I love this as the backdrop to the Mass Effect universe – an armada of colossal biomechanical sentient vessels that sleep away the millennium in the dark space outside the galaxy, returning periodically in a continual cycle of reaping that maintains the ‘balance’ of life throughout the Milky Way, albeit in a forceful, mass-extinction kinda way. Thanos would be proud.

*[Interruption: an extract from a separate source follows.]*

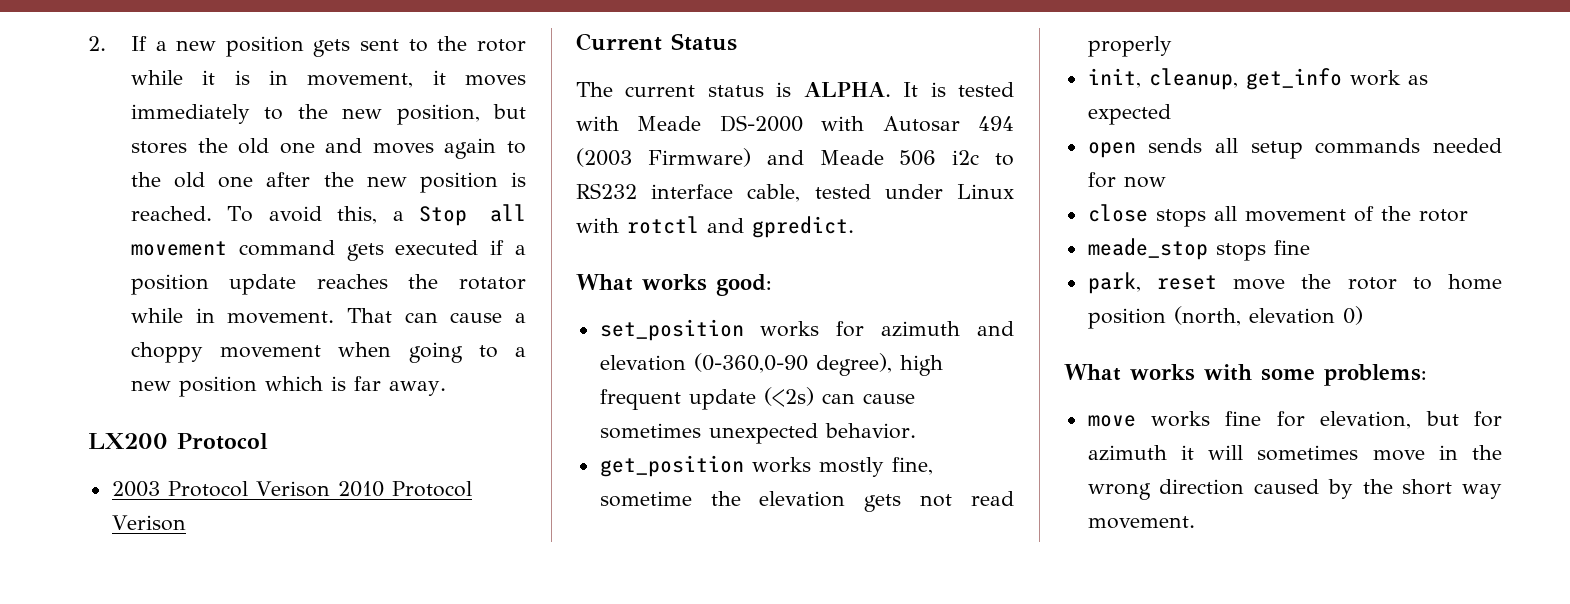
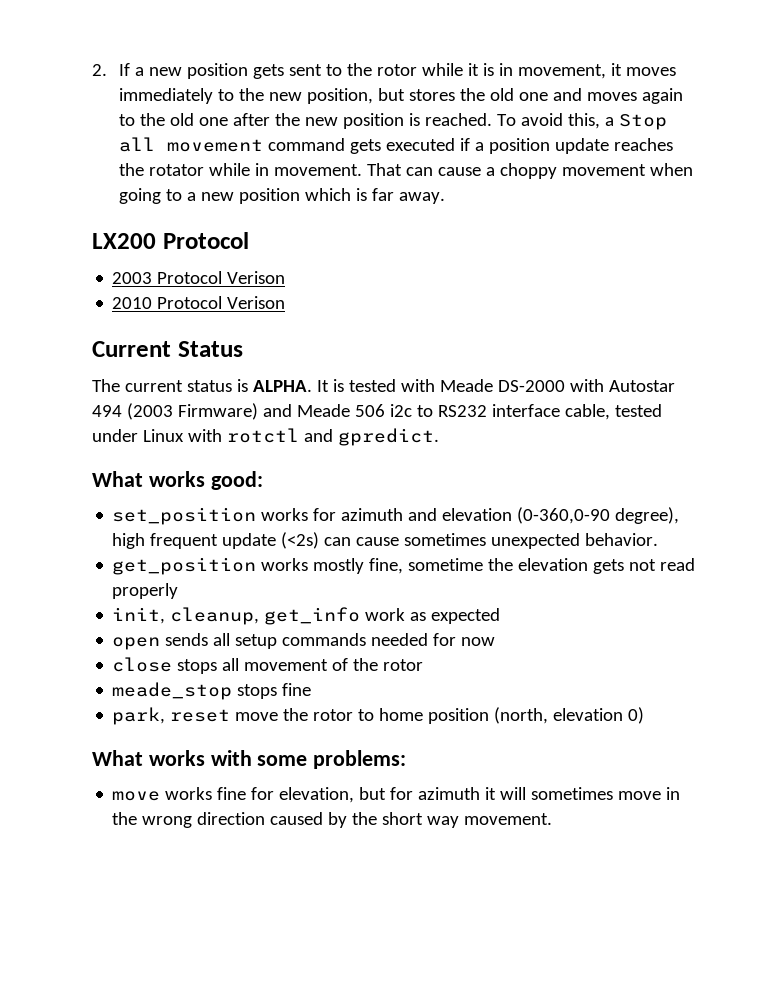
(330, 489) none -> (286, 277) //
[882,116,960,132] Autosar -> [608,380,675,392] Autostar

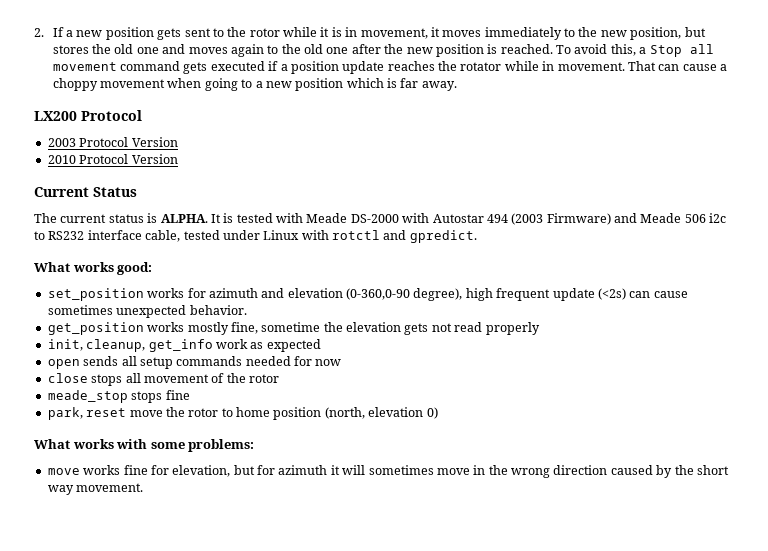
[227,271,286,284] Verison -> [131,137,178,147] Version
[227,296,286,309] Verison -> [131,154,178,164] Version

So, this is the universe into which the human race evolves, where, along with dozens of other advanced, sentient species, they inhabit a galaxy unaware of their impending doom. Thanks to the discovery of Prothean ruins (the Protheans being the dominant race of the previous cycle) on Mars (in 2148 CE), humanity learns about mass effect physics (fields of mass manipulation that can increase mass to do things like generate artificial gravity, or decrease mass, enabling time-relativity free FTL travel – also the phenomenon from which the series derives its name!). They discover the mass relay network (in 2149 CE), a mass effect utilising network of relays that facilitate interstellar travel. Thirty-five years later, Mass Effect 1, 2, and 3 occur (2183 CE – 2186 CE), wherein humanity and the other sentient races struggle to survive the start and commencement of the next reaping.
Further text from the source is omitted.